The National Institutes of Health is raising funds away from new mRNA technologies for a single project to develop universal vaccines based on traditional viral vaccine technologies. Universal vaccines are urgently needed to provide broader protection against ever-changing respiratory viruses such as the flu, a major pandemic threat.

A 2022 study in mice and ferrets showed that the supporting universal influenza vaccine NIH is committed. However, multiple studies of potential universal influenza vaccines based on mRNA technology have shown to be even more potential. Such vaccines can induce a wider immunity than whole virus vaccines by inducing T-cell responses with antibodies targeting a wider range of influenza viruses.
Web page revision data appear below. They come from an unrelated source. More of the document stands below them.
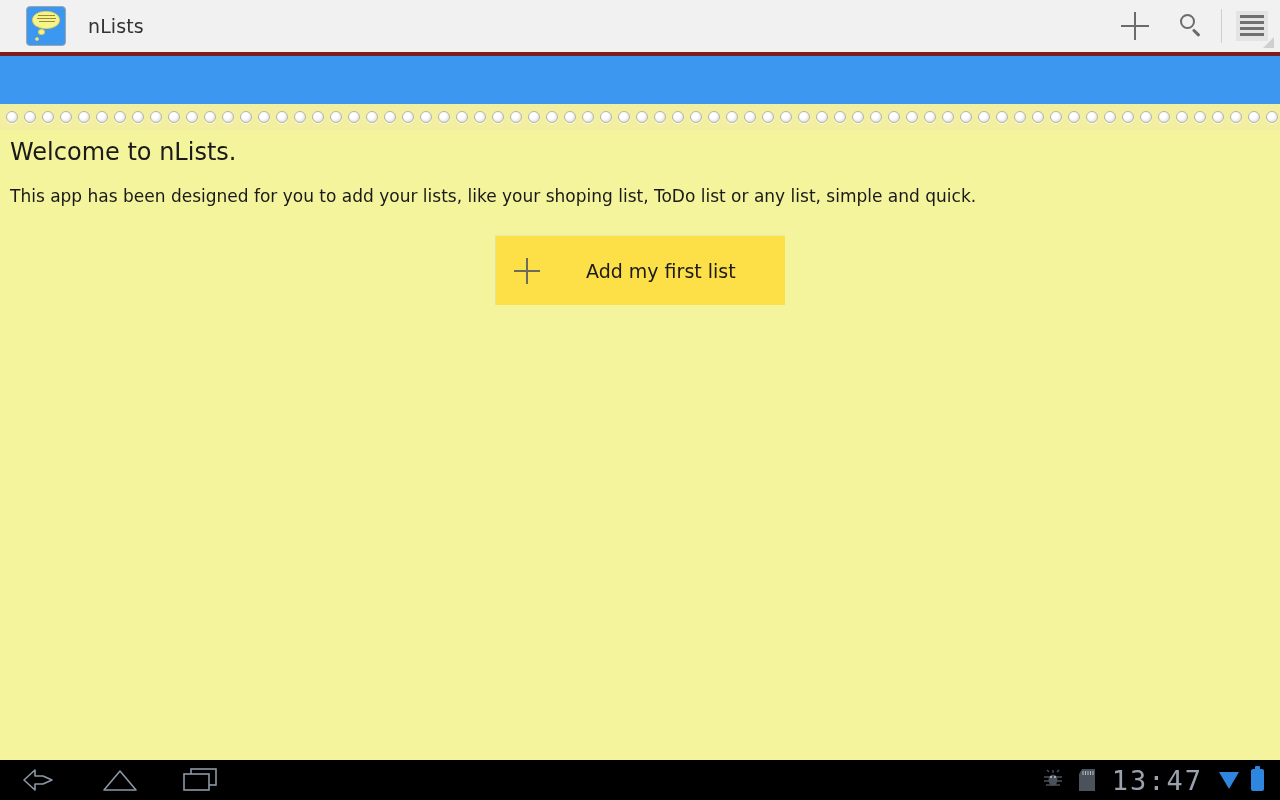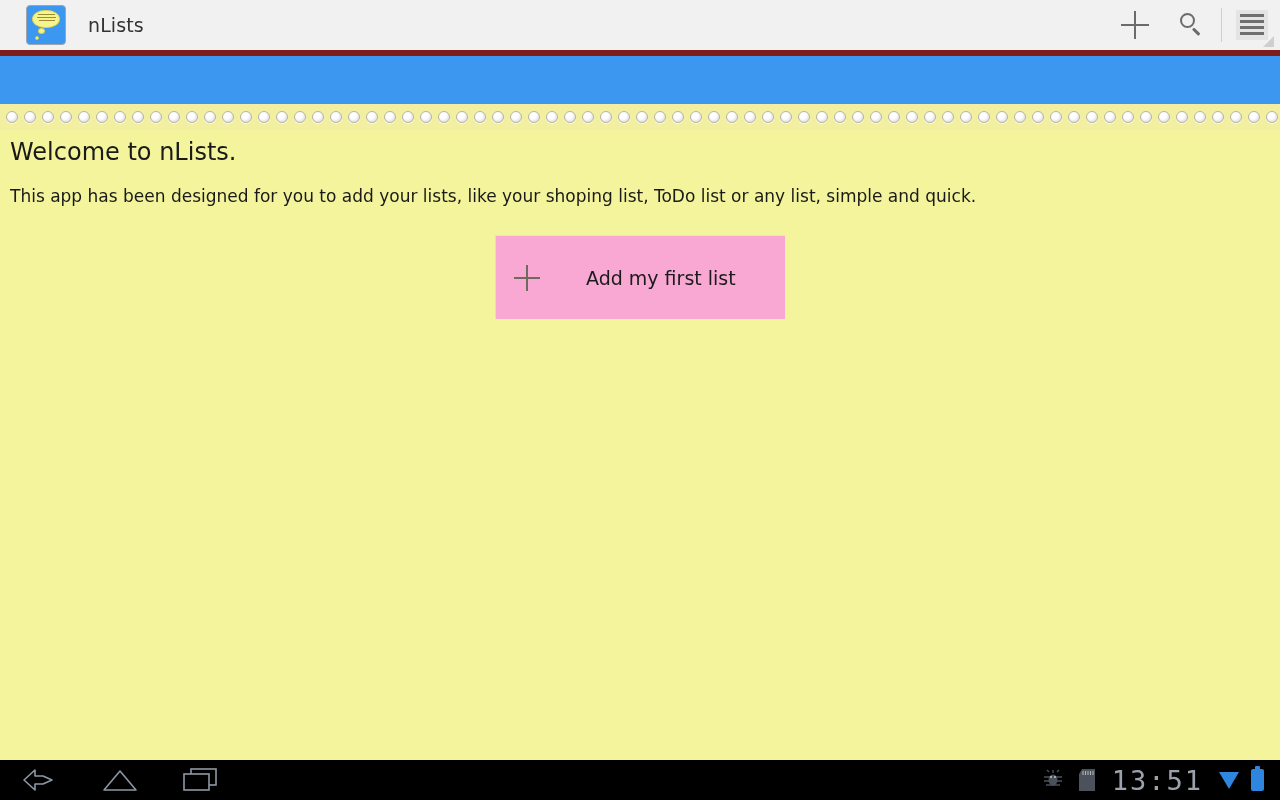"nLists" #action-bar { border-bottom: 6px solid #7f1d1d -> 4px solid #7f1d1d }
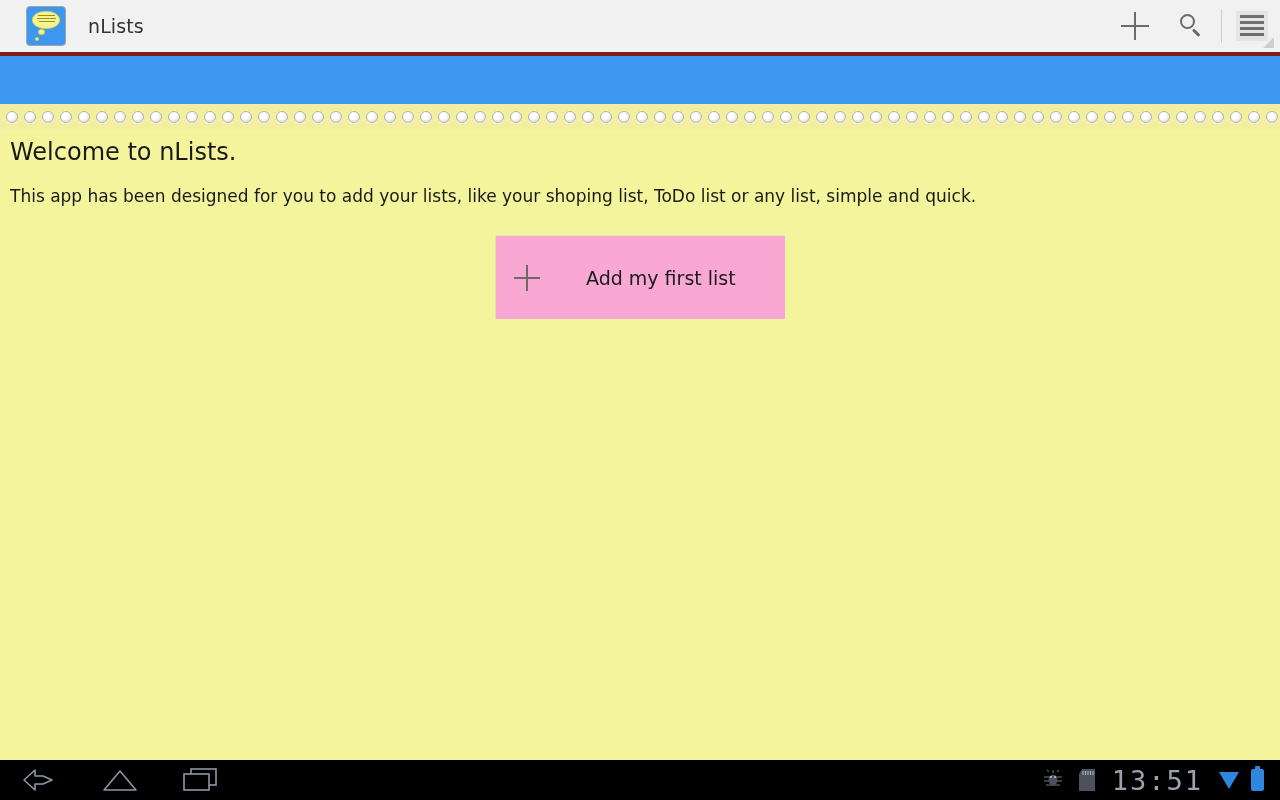"Add my first list" #add-first-list-button { background: #f9a8d4 -> #fde047; height: 84px -> 70px }
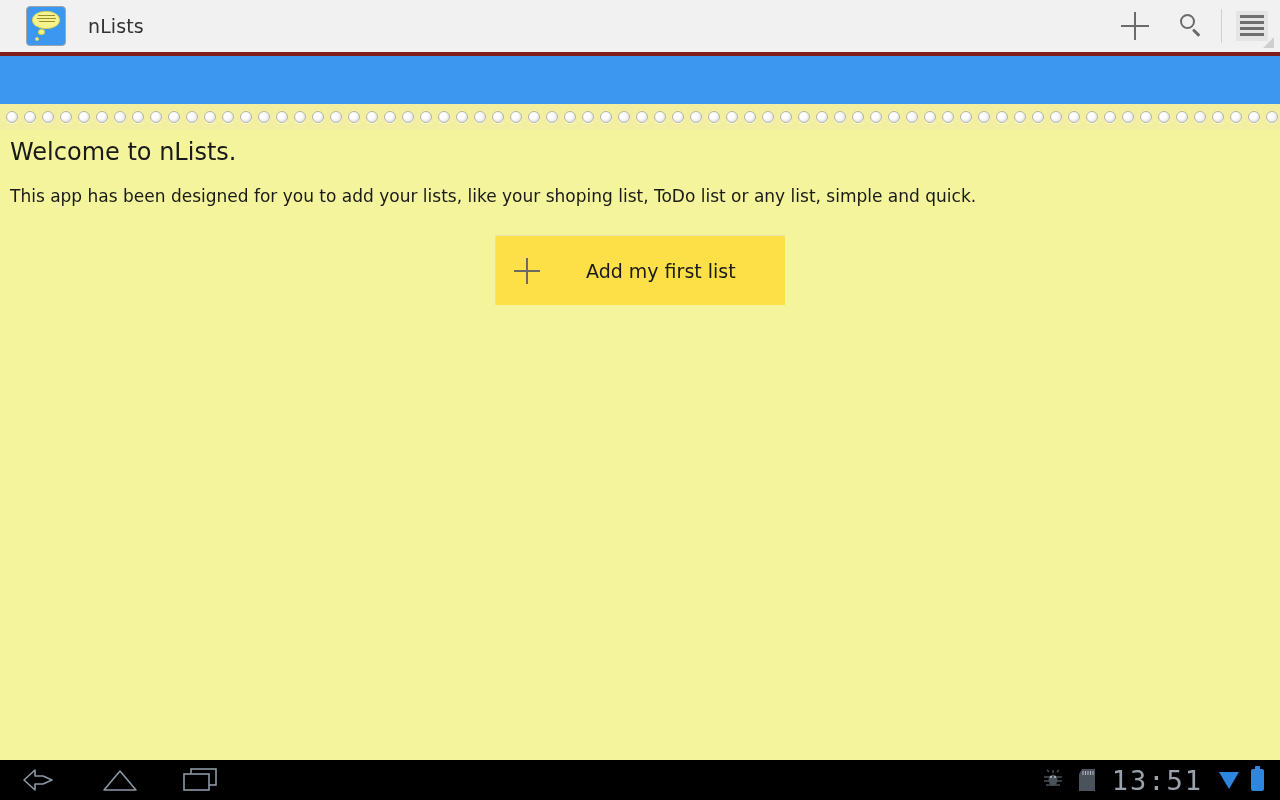"13:51" span.clock { text: 13:51 -> 13:47 }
It is difficult to square these benefits with the fact that HHS and NIH have named the new universal vaccine platform “Generation Gold Standard,” which is planned. This effort seems to be similar to eliminating all e-bike technology and telling everyone who wants one to reach a single brand of 10-speed bikes.

And if we abandon research on mRNA vaccines, it could lead to unnecessary losses, whether the potential drug is an unexplored drug or whether it is unprepared for the pandemic.

This article has been updated to include details of the September 4, 2025 Kennedy hearing.

This edited article will be republished from the conversation under a Creative Commons license. Please read the original article.